▸ DATASET CONTENT

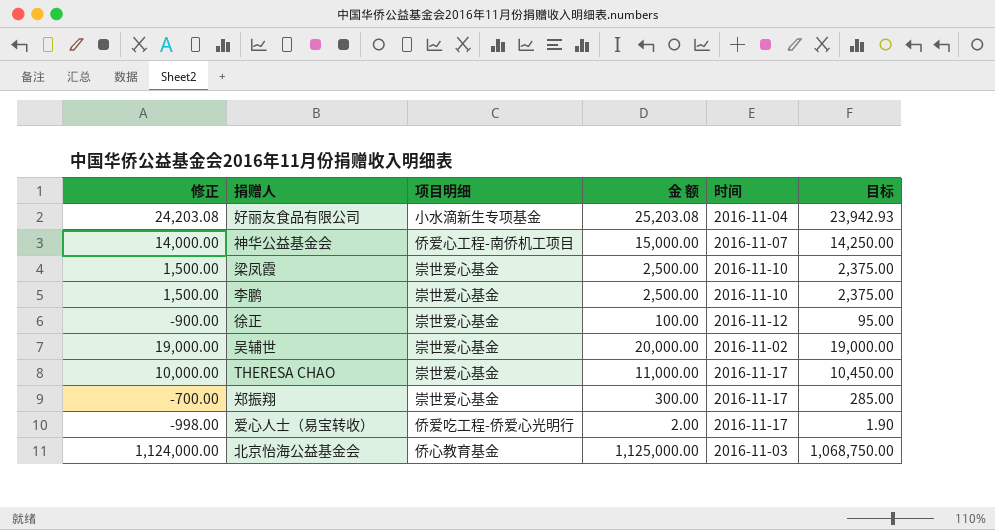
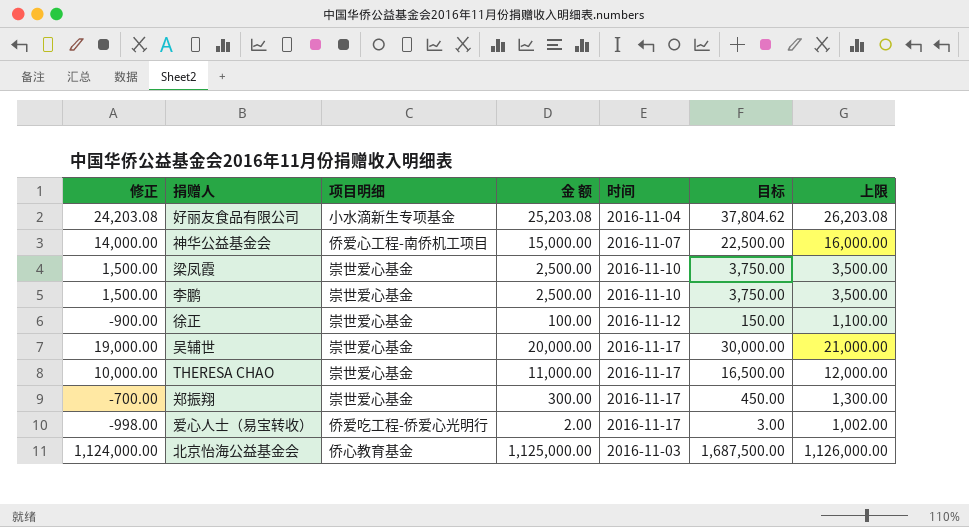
column 目标 | formula: [金 额] * 0.95 -> [金 额] * 1.5
column 上限 | formula: none -> [金 额] + 1000
吴辅世 | 时间: 2016-11-02 -> 2016-11-17

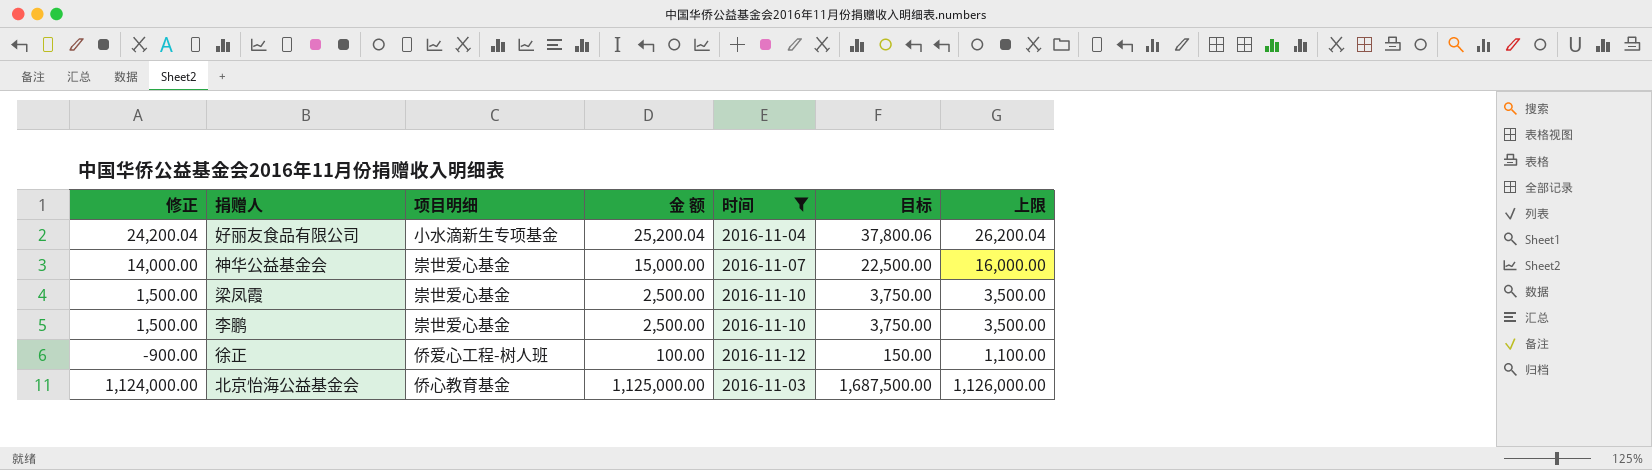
filter: none -> 时间 != 2016-11-17
好丽友食品有限公司 | 修正: 24,203.08 -> 24,200.04
好丽友食品有限公司 | 金 额: 25,203.08 -> 25,200.04
好丽友食品有限公司 | 目标: 37,804.62 -> 37,800.06
好丽友食品有限公司 | 上限: 26,203.08 -> 26,200.04
神华公益基金会 | 项目明细: 侨爱心工程-南侨机工项目 -> 崇世爱心基金
徐正 | 项目明细: 崇世爱心基金 -> 侨爱心工程-树人班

▸ THE TASK
Go through the records and show every line with the string "侨爱心工程" in it.

▸ ANSWER SPACE
神华公益基金会 | 项目明细: 侨爱心工程-南侨机工项目 -> 崇世爱心基金
徐正 | 项目明细: 崇世爱心基金 -> 侨爱心工程-树人班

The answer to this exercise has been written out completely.